Sekitar jam 13.30, rombongan keluarga besar adipun mohon pamit undur diri. Sejumlah senyuman terlihat dari serombongan keluarga tersebut ketika keluar dari rumah. Akupun mengantarkan hingga parkiran yang ada di depan sebuah resto. Ketika mereka sudah pergi, akupun kembali ke rumah dan melihat rumahku sangat ramai hanya karena bingkisan seserahan kue – kue khas Palembang tersebut. Serius, kue – kue itu muter dirumahku dan sepersekian menit sudah lenyap termakan. Salah satu orang om ku berkata “ Kue mahal…kue mahal…kue langka..kue langka”. Mereka sangat bahagia dan sangat menikmati karena ini merupakan kue yang sulit mereka dapati di Jakarta.

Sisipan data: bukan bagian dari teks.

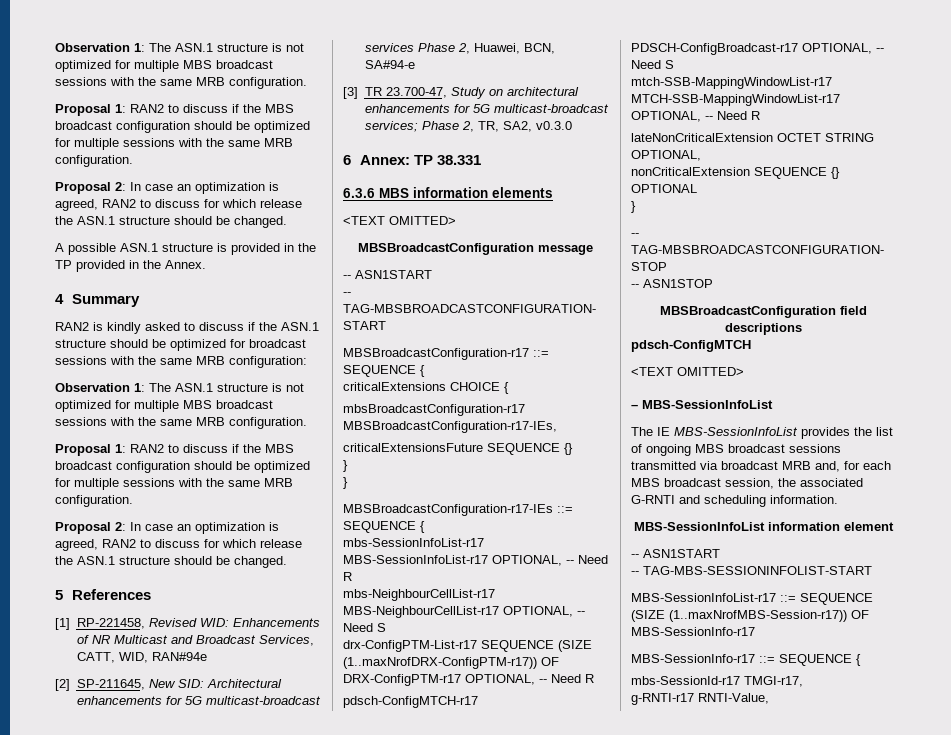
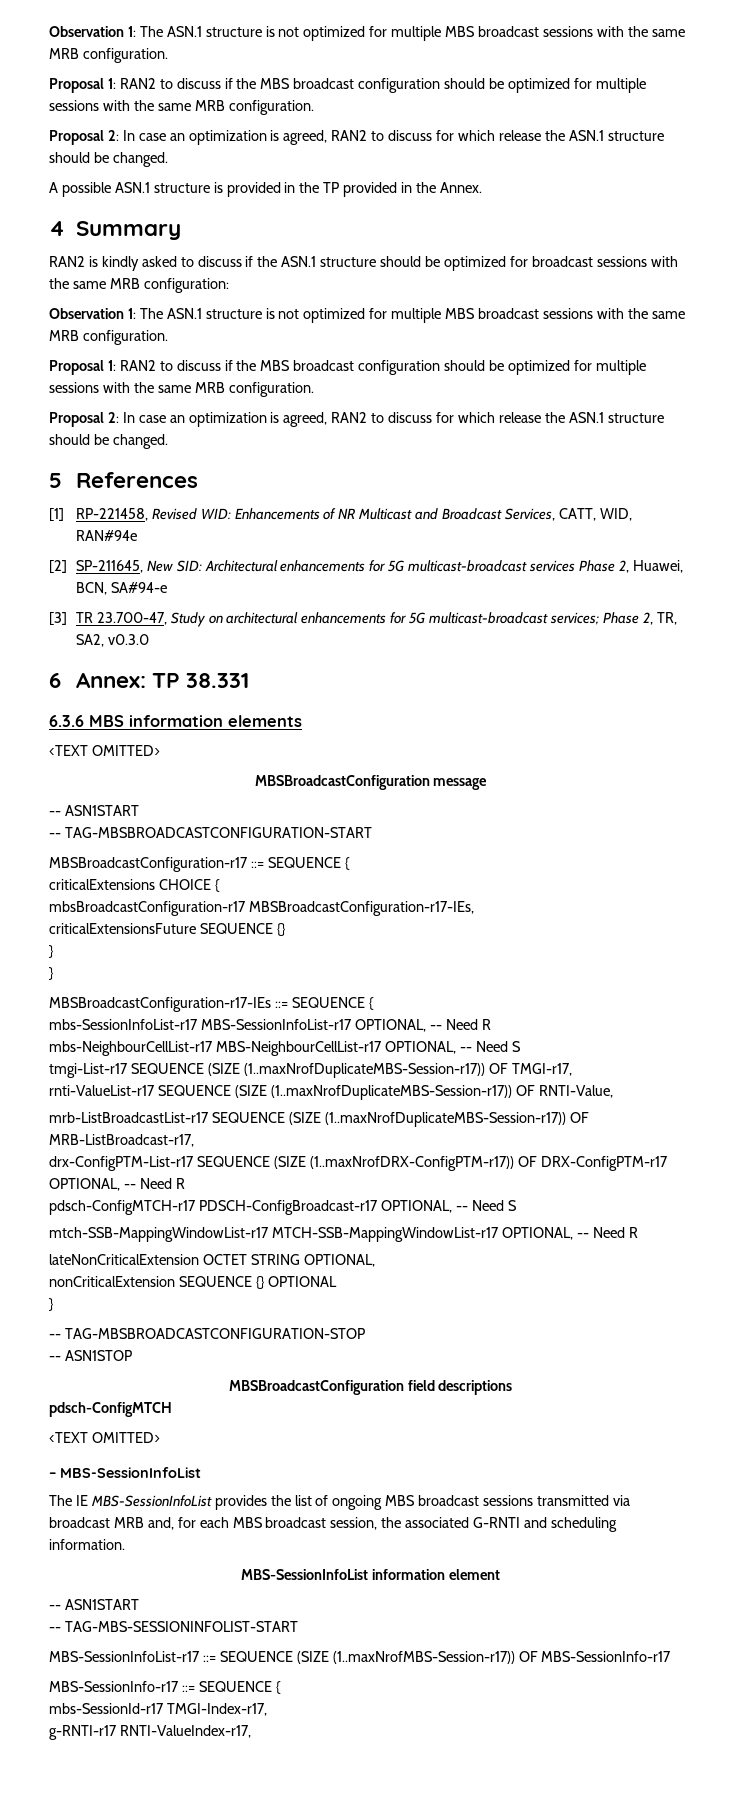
+ tmgi-List-r17 SEQUENCE (SIZE (1..maxNrofDuplicateMBS-Session-r17)) OF TMGI-r17,
+ rnti-ValueList-r17 SEQUENCE (SIZE (1..maxNrofDuplicateMBS-Session-r17)) OF RNTI-Value,
+ mrb-ListBroadcastList-r17 SEQUENCE (SIZE (1..maxNrofDuplicateMBS-Session-r17)) OF MRB-ListBroadcast-r17,
- mbs-SessionId-r17 TMGI-r17,
+ mbs-SessionId-r17 TMGI-Index-r17,
- g-RNTI-r17 RNTI-Value,
+ g-RNTI-r17 RNTI-ValueIndex-r17,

Biasanya acara lamaran ada tukar cincin, kenyataanya pada lamaran aku tidak ada. Seperti yang aku bilang tadi, acara lamaranku berubah menjadi reunian, sampai lupa dengan acara tukar cincin. Hmmmm…lucu yah…cincinpun baru dipakai seketika setelah adi pulang dan memberikan pesan untuk menggunakan cincin yang tadi diberi bersamaan dengan seserahan.
Silsilah |
Foto diatas merupakan kurang lebih silsilah keluarga aku hingga nyambung ke keluarga pasangan. Ayahku punya adik yang mana adiknya menikah dengan tante yang sering aku panggil tante upit. Menurut omaku, tante upit ini juga masih ada hubungan saudara cuman aku sendiri juga belum tau pasti. Tante upit punya ibu yang om aku sering sebut dengan nama tek yos. Aku sendiri pasti nyebutnya nenek, sudah lama aku tidak bertemu dengan ibunya tante upit. Ibunya tante upit ( Tek yos) punya sodara kandung, entah kakak entah adik yang jelas aku sebutnya kakek dan aku pribadi juga belum kenal yah. Kakek ini menikah dengan nenek ce yang mana nenek ce ini punya saudara kandung yang merupakan ibu dari ayahnya adi. Silsilah keluarga yang jauh ini dipersatukan dengan hubungan aku dan adi
Begitulah acara lamaranku, seperti mimpi yah semua ini. Aku pribadi sebenernya hampir tidak percaya. Lamaran ini sangat berkesan.Terimakasih ya tuhan telah menjodohkan aku padanya. Inilah kisahku dan ini nyata.